5.2  Multi-view video coding tools


In this section, we provide an overview of the multi-view compression coding approaches, some of which have been investigated in the scope of the MVC standard [14] and we perform a comparison of their performance.

5.2.1  Disparity-compensated prediction


Generally, it is accepted that multi-view images are highly correlated so that a coding gain can be obtained [44]. To exploit the inter-view correlation, a typical approach is to perform a block-based disparity-compensated prediction. Similar to a block-based motion-compensated prediction, a block-based disparity-compensated prediction estimates (for each block) a displacement/disparity vector between a predicted view and a main reference view. The approach of using a disparity-compensated prediction was earlier adopted in the MPEG-2 multi-view profile [76]. The disparity-compensated prediction scheme assumes that the motion of objects across the views corresponds to a translational motion model. For a short baseline camera distance, this assumption on translational motion is usually valid. However, considering a wide baseline multi-view sequence, the motion of objects cannot always be accurately approximated by a simple translation. In such a case, the temporal correlation between two consecutive frames may be higher than the spatial correlation between two neighboring views. To evaluate the temporal and spatial inter-view correlation, a statistical analysis of the block-matching step has been carried out [44]. In the discussed analysis, the block-matching step refers to finding the block that is most similar to the selected reference block in the neighboring views or the time-preceding frames. In the case the prediction block is located in a time-preceding frame, the block is temporally predicted. Alternatively, if the predicted block is located in a neighboring view/frame, the block is spatially predicted. Experimental results of the statistical analysis in [44] show that the image blocks are temporally predicted in 63.7% and 87.2% of the cases, for the “Breakdancers” and “Ballet” sequences, respectively. As a result, depending on the multi-view sequences properties, in particular, the baseline-camera distance, it is more appropriate to exploit the temporal correlation rather than the spatial inter-view correlation. Therefore, we propose a prediction structure that adequately exploits both the temporal and spatial inter-view correlation should be employed.

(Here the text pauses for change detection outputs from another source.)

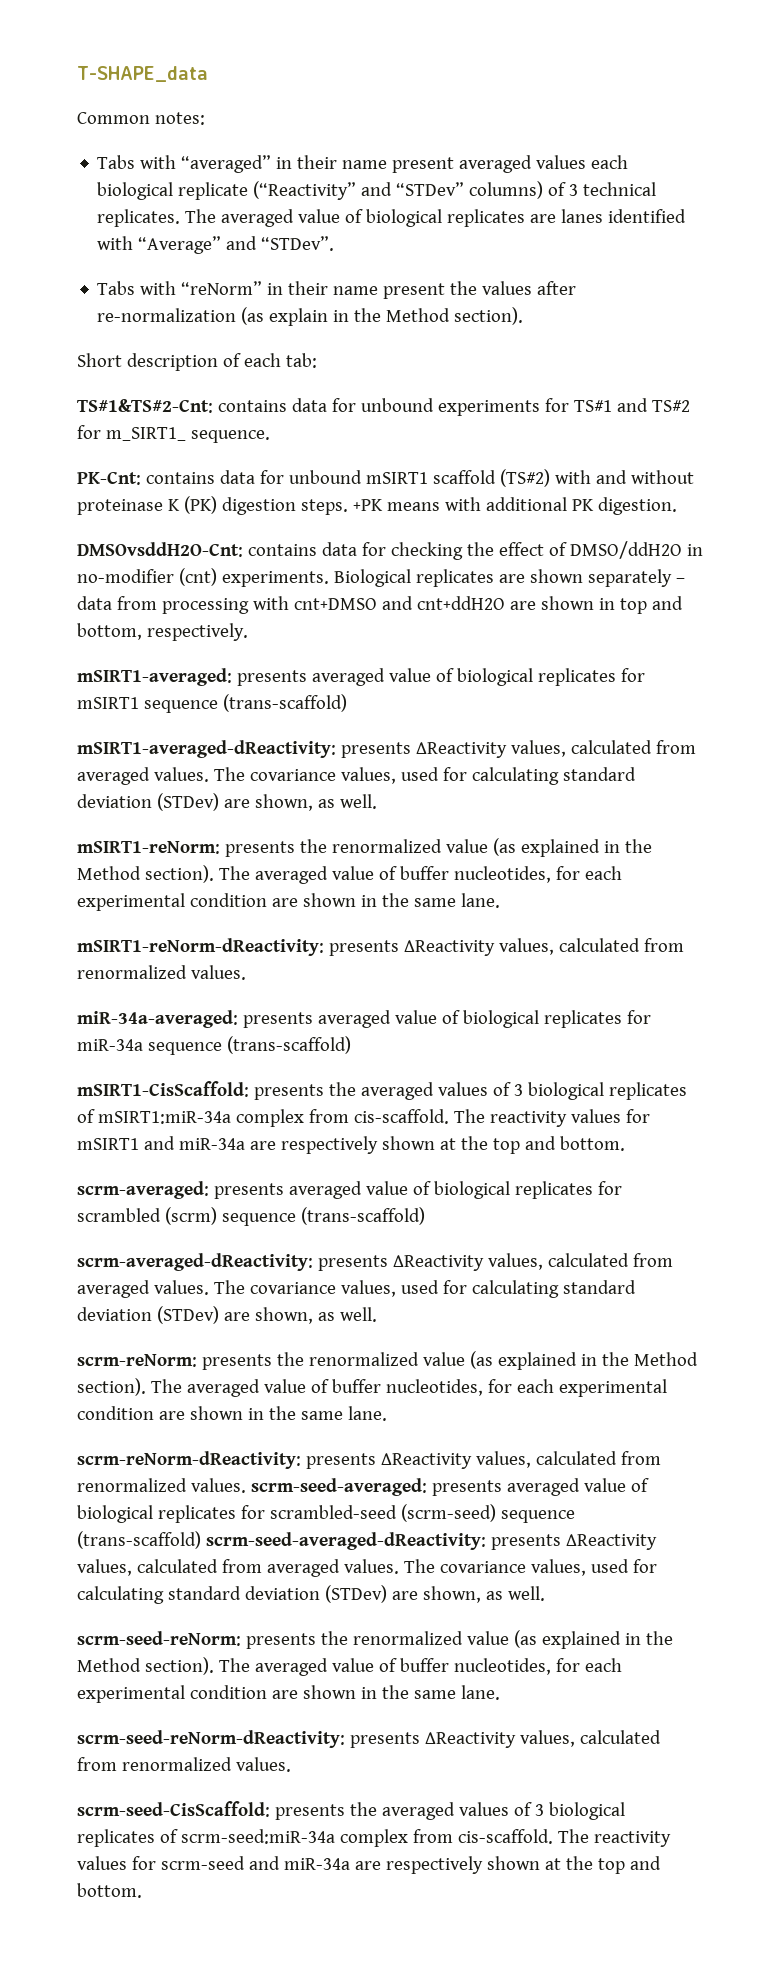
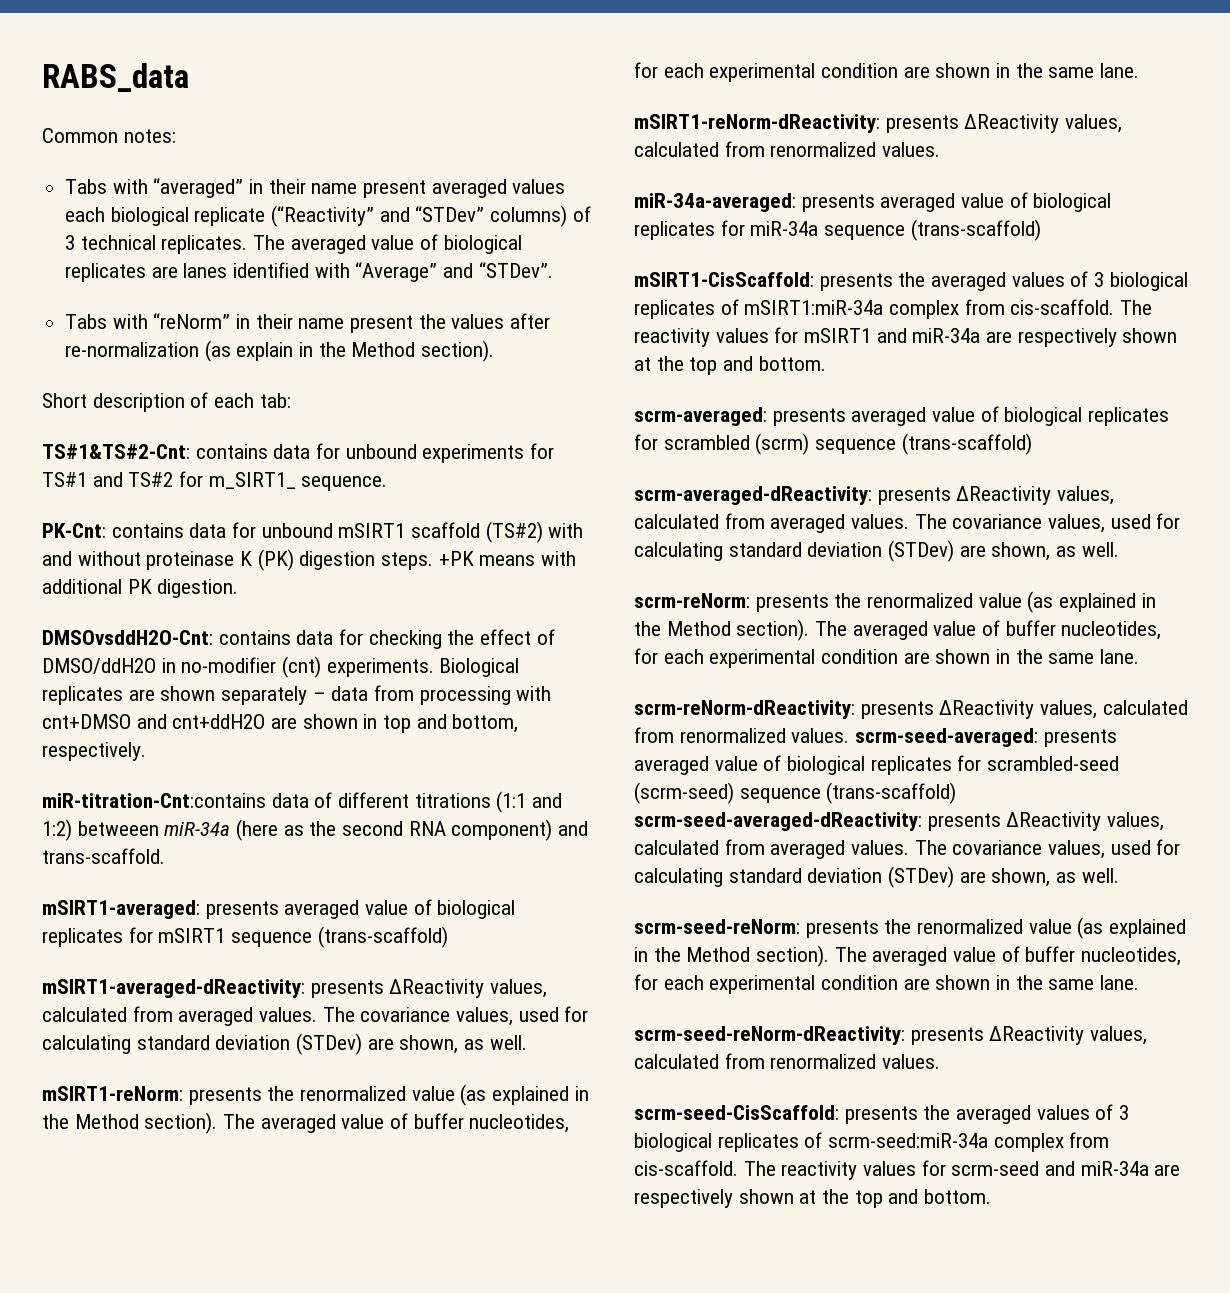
[77,66,208,82] T-SHAPE_data -> [42,63,189,92] RABS_data
(248, 632) none -> [42,791,563,813] [42,819,589,841] [42,848,165,864] // miR-titration-Cnt:contains data of different titrations (1:1 and 1:2) betweeen miR-34a (here as the second RNA component) and trans-scaffold.

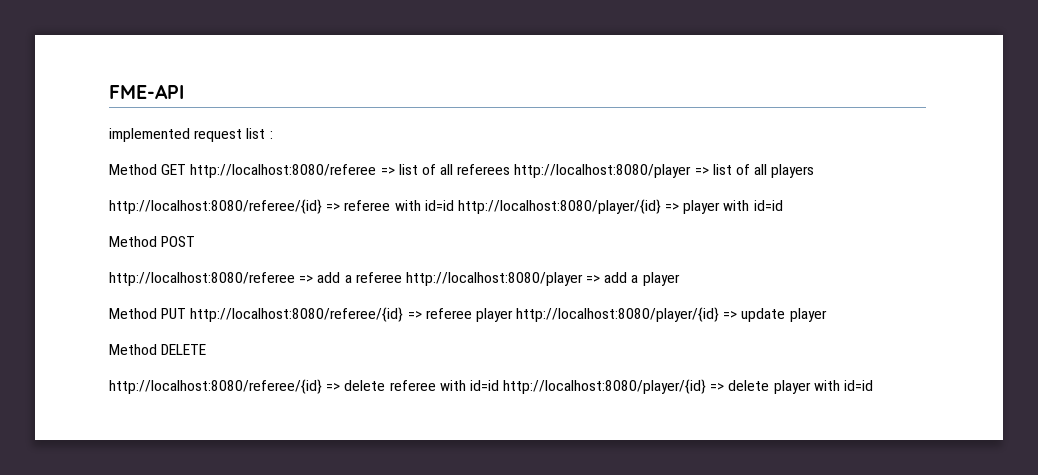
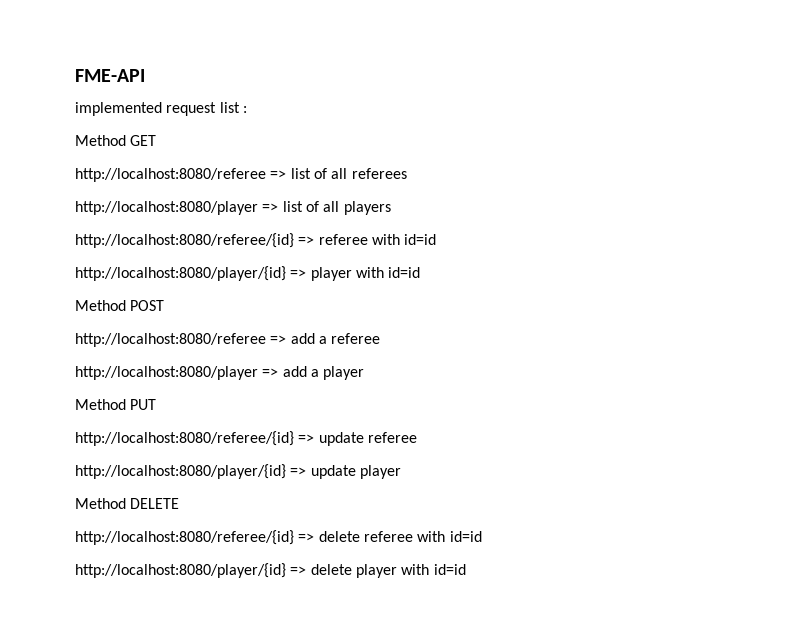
(187, 169) none -> (157, 140) //
(511, 169) none -> (407, 173) //
(454, 205) none -> (437, 239) //
(402, 277) none -> (381, 338) //
[190,307,513,322] http://localhost:8080/referee/{id} => referee player -> [75,431,417,446] // http://localhost:8080/referee/{id} => update referee //
(499, 385) none -> (482, 536) //

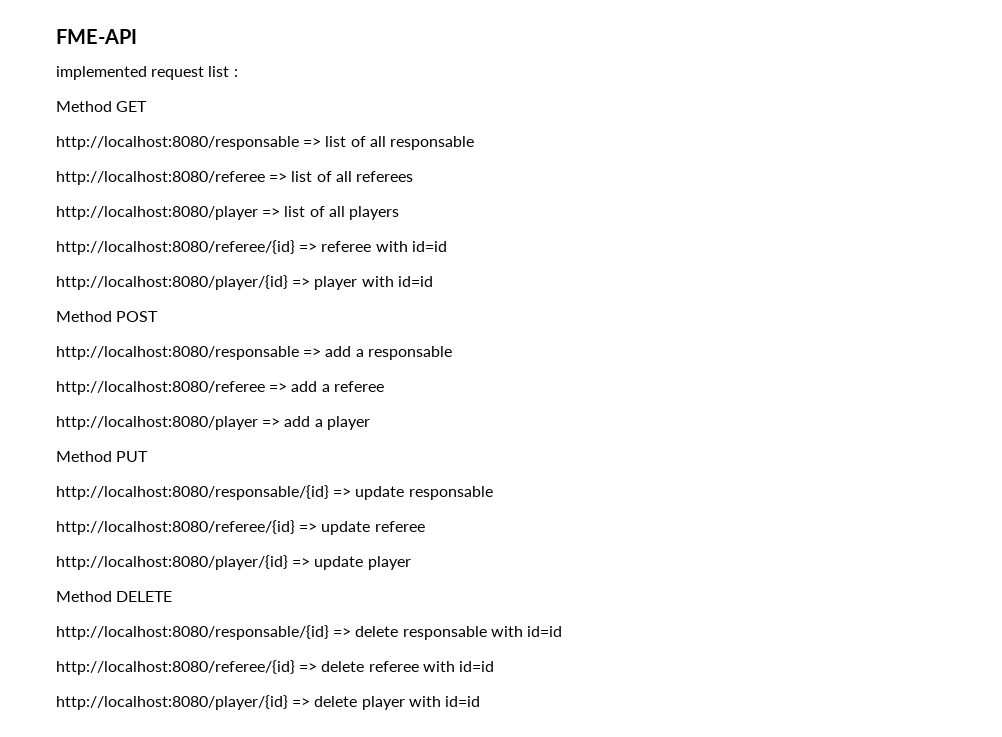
(157, 140) none -> [56,136,474,150] // http://localhost:8080/responsable => list of all responsable
(165, 305) none -> [56,346,452,360] // http://localhost:8080/responsable => add a responsable
(157, 404) none -> [56,485,493,500] // http://localhost:8080/responsable/{id} => update responsable
(180, 503) none -> [56,625,562,640] // http://localhost:8080/responsable/{id} => delete responsable with id=id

5.2.2  Prediction structures


Let us now discuss several prediction structures that exploit both the temporal and spatial inter-view correlations. To adequately exploit both correlations, several multi-view coding structures have been explored within the MVC framework [60].

5.2.2.0  A. Simulcast coding


To perform multi-view coding, a first straightforward solution consists of independently encoding the multiple views, called simulcast coding. The prediction structure of a simulcast coding algorithm is illustrated by Figure 5.1(a), where each view is independently coded and compression only exploits temporal redundancy. One advantage of simulcast coding is that standard video encoders can be used for multi-view coding. However, simulcast coding does not exploit the correlation between the views. Because of its simplicity, simulcast coding is typically employed as a reference for comparisons of coding performance. For example, an evaluation procedure based on a simulcast compression of the views was initially proposed within the MVC framework as a coding performance anchor [1].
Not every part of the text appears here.